In the center of my palm were the four half-moon slashes I had made the morning after Dad’s accident. I reached my hand out, laid it over the hole in the wall, and closed my eyes.

“Stephen? You okay?”

It sounded like Violet was at the foot of the stairs now. Any second she’d come up to check on me.

“Coming!” I called, feeling strangely drained as I ran down the stairs to where Violet was waiting with two metal pails. I scrambled for an explanation for what I had been doing, but she handed one pail to Jackson and one to me. Puzzled, I peered inside and found a few big lumps wrapped in cloth.

“Your lunch,” she said helpfully.

“Oh,” I said and stood there awkwardly for a moment. Just over her shoulder I could almost see the edge of her big medicine cabinet. “Well… thanks.”

Violet pulled at my collar, fussing with my clothes to get them straight. “If I had known you were going, I would have heated up enough water for a bath. Marcus, I don’t know….”

“He’ll be fine.”

Jackson was hovering by the door, impatient.

“I’ll be fine,” I said. As I started to go, Violet turned me around and pulled me into a warm hug. Close up, she smelled like baked bread and dried flowers.

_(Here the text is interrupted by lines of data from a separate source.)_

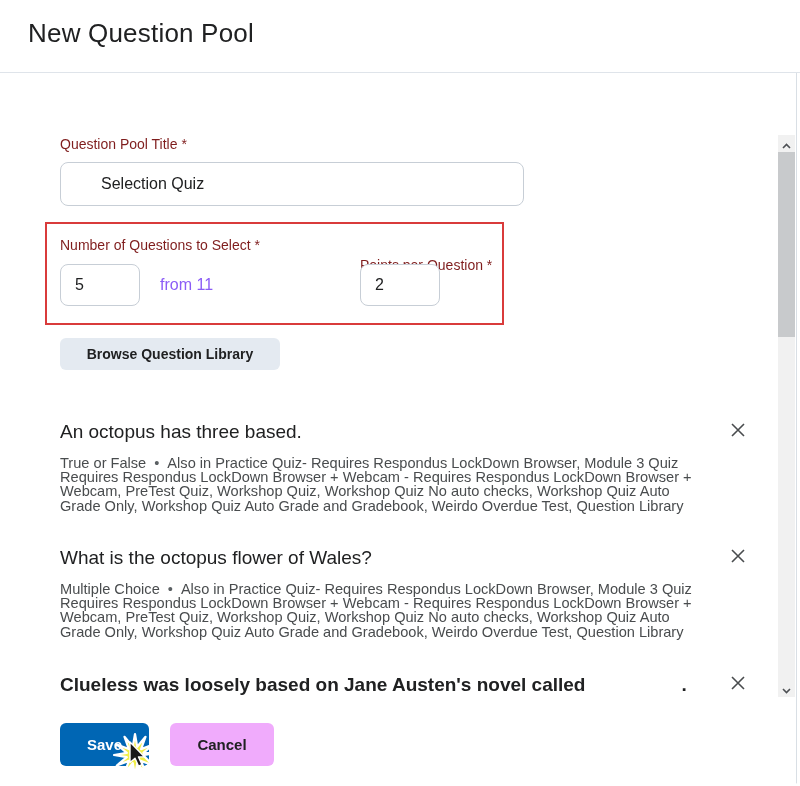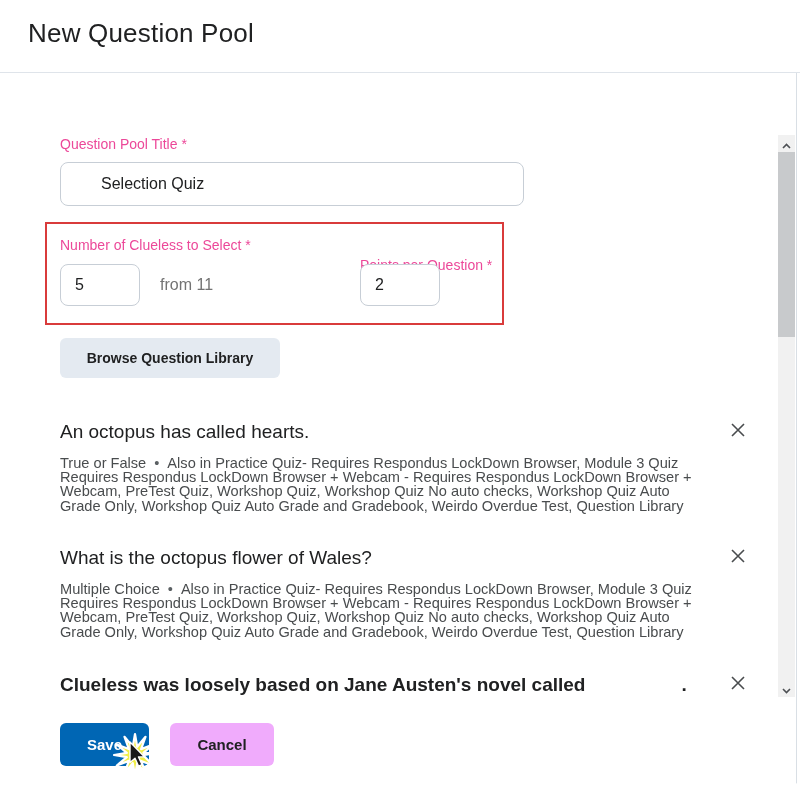--- a/index.html
+++ b/index.html
@@ -20,7 +20,7 @@
   .sb-thumb { position:absolute; left:0; top:17px; width:17px; height:185px; background:#c8cacc; }
 
   
-  .field-label { position:absolute; font-size:14px; color:#ec4899; }
+  .field-label { position:absolute; font-size:14px; color:#7f1d1d; }
   .text-input { position:absolute; border:1px solid #c7ced6; border-radius:8px; font-family:inherit; font-size:16px; color:#202122; padding:0 14px; background:#fff; outline:none; }
   #pool-title-input { left:60px; top:162px; width:464px; height:44px;padding-left:40px; }
   .highlight-box { position:absolute; left:45px; top:222px; width:459px; height:103px; border:2px solid #d93b3b; }

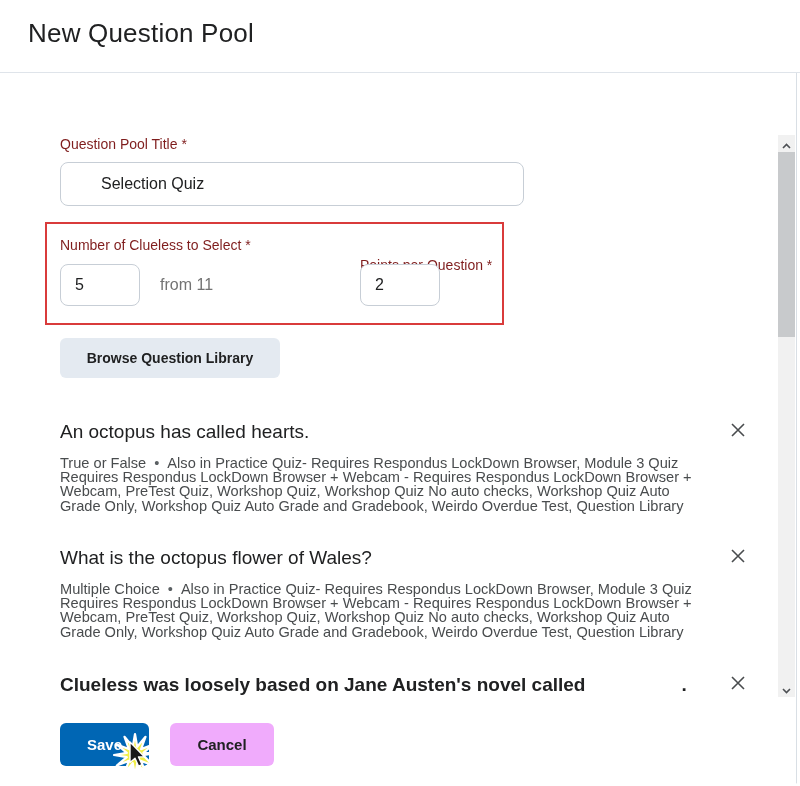--- a/index.html
+++ b/index.html
@@ -58,7 +58,7 @@
   <input id="pool-title-input" class="text-input" type="text" value="Selection Quiz" style="">
 
   <div class="highlight-box"></div>
-  <div class="field-label" style="left:60px; top:237px;">Number of Clueless to Select *</div>
+  <div class="field-label" style="left:60px; top:237px;">Number of Questions to Select *</div>
   <input id="num-select-input" class="text-input" type="text" value="5" style="">
   <div class="from-text">from 11</div>
   <div class="field-label" style="left:360px; top:237px;margin-top:20px;">Points per Question *</div>

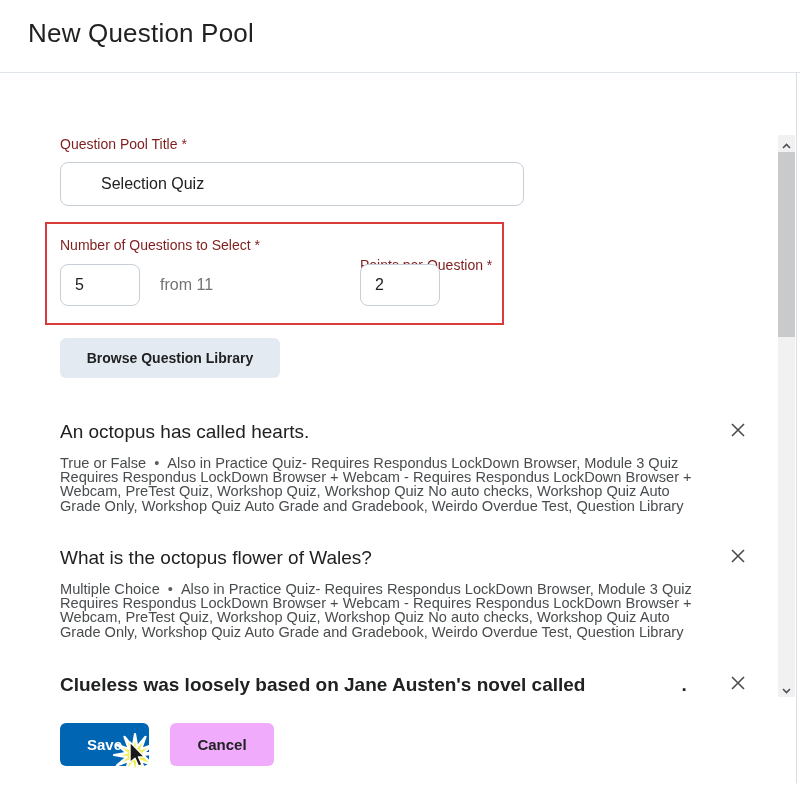--- a/index.html
+++ b/index.html
@@ -26,7 +26,7 @@
   .highlight-box { position:absolute; left:45px; top:222px; width:459px; height:103px; border:2px solid #d93b3b; }
   #num-select-input { left:60px; top:264px; width:80px; height:42px; }
   #points-input { left:360px; top:264px; width:80px; height:42px; }
-  .from-text { position:absolute; left:160px; top:276px; font-size:16px; color:#737373; }
+  .from-text { position:absolute; left:160px; top:276px; font-size:16px; color:#8b5cf6; }
 
   .btn { font-family:inherit; font-weight:bold; border:none; border-radius:6px; cursor:pointer; }
   .browse-btn { position:absolute; left:60px; top:338px; width:220px; height:40px; background:#e4eaf1; color:#202122; font-size:14px; }

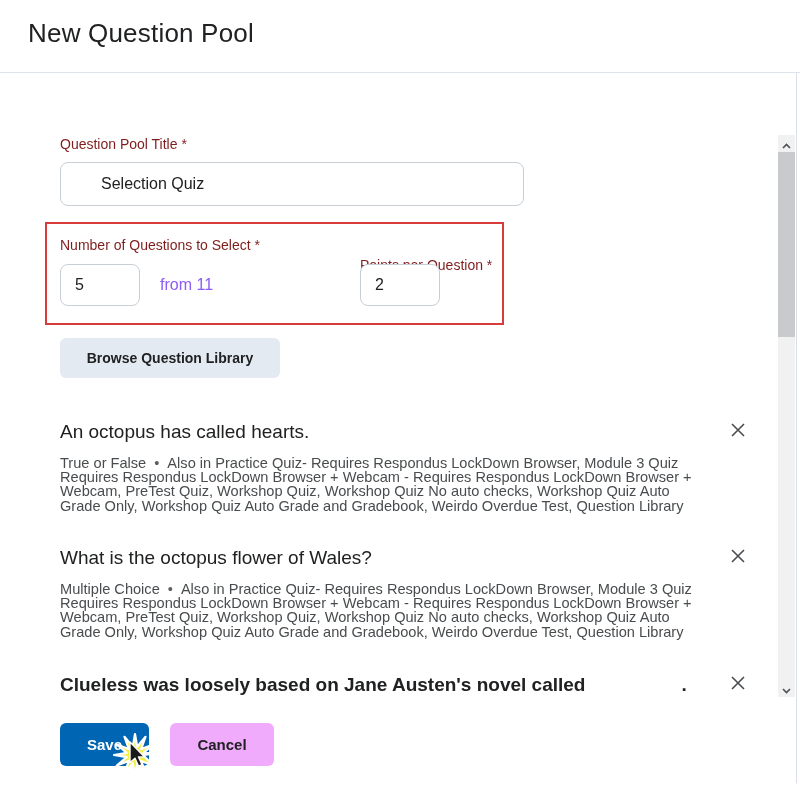--- a/index.html
+++ b/index.html
@@ -29,7 +29,7 @@
   .from-text { position:absolute; left:160px; top:276px; font-size:16px; color:#8b5cf6; }
 
   .btn { font-family:inherit; font-weight:bold; border:none; border-radius:6px; cursor:pointer; }
-  .browse-btn { position:absolute; left:60px; top:338px; width:220px; height:40px; background:#e4eaf1; color:#202122; font-size:14px; }
+  .browse-btn { position:absolute; left:60px; top:338px; width:220px; height:32px; background:#e4eaf1; color:#202122; font-size:14px; }
 
   
   .q-title { position:absolute; left:60px; font-size:19px; font-weight:400; color:#202122; white-space:nowrap; }

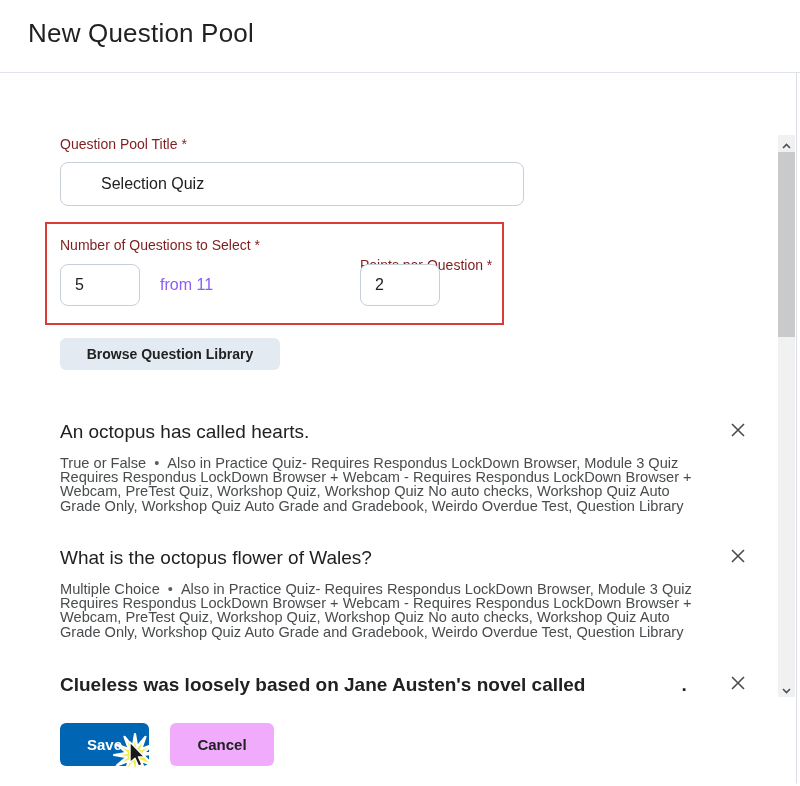--- a/index.html
+++ b/index.html
@@ -66,7 +66,7 @@
 
   <button class="btn browse-btn">Browse Question Library</button>
 
-  <div class="q-title" style="top:421px;">An octopus has called hearts.</div>
+  <div class="q-title" style="top:421px;">An octopus has three based.</div>
   <button class="q-close" style="top:417px;">
     <span>
       <svg width="16" height="16" viewBox="0 0 16 16">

She said nothing, just held on, her breath rising and falling, matching the swell of my own. The feeling was familiar, nice at first, but as it lingered it was like being embraced by a ghost and I had to push myself away.

“We better… we should go. Right, Jackson?” I blew past him, not waiting for a response, and threw myself into the front door, relieved to feel the blast of fresh air that hit me as soon as I was outside.

“God!” Jackson said when he caught up to me. “She’s always doing stuff like that!”

I had my head down, watching my old boots slap against the asphalt, trying to swallow the thick lump in my throat and shake the warm feeling of Violet’s arms around me.

“It’s okay,” I said. “Moms are like that, I guess.”

Jackson and I fell in with a torrent of kids that pushed us faster toward the turn in the road that led to school. Jackson tried to explain the school day to me as we went, but I only caught bits of it. Six class periods broken up by lunch. Something about math. A buzzing nervousness had come over me. I craned my head toward the safety of the Greens’ house, wondering if I could turn back before it was too late.

“Hey, look, there’s Derrick and Martin!”

Martin looked half asleep. He stared blankly at the road in front of him, glasses slightly askew and shirt untucked, his chopped-up crew cut glistening wet. Derrick, on the other hand, reminded me of corn popping in a skillet. He bounced from toe to toe as though he could barely contain himself.

“Guys!” Derrick shouted. “Compadres! Mis amigos! Como estás?”

“Hey, Derrick,” Jackson said.

“Well, if it isn’t my little friend with the big appetite,” Derrick said to me. “What’s up, my man?”

Head cottony with nerves, I didn’t know what to say. I hitched my shoulders noncommittally.

“Awesome. We all ready for a big day of learning?”

The double doors to the school loomed ahead of us, and the crowd swept us right toward them. Derrick knocked a few little ones out of the way. I took a deep breath, and in we went.

We were herded into a narrow hallway lined with metal lockers and doors to other rooms. I had never seen so many people my own age in one place before. I marveled at their clean clothes and the way they coursed through the hall, full of purpose. As with the houses the day I came to town, I searched for any sign that these people had grown up in the same world I did, but found nothing.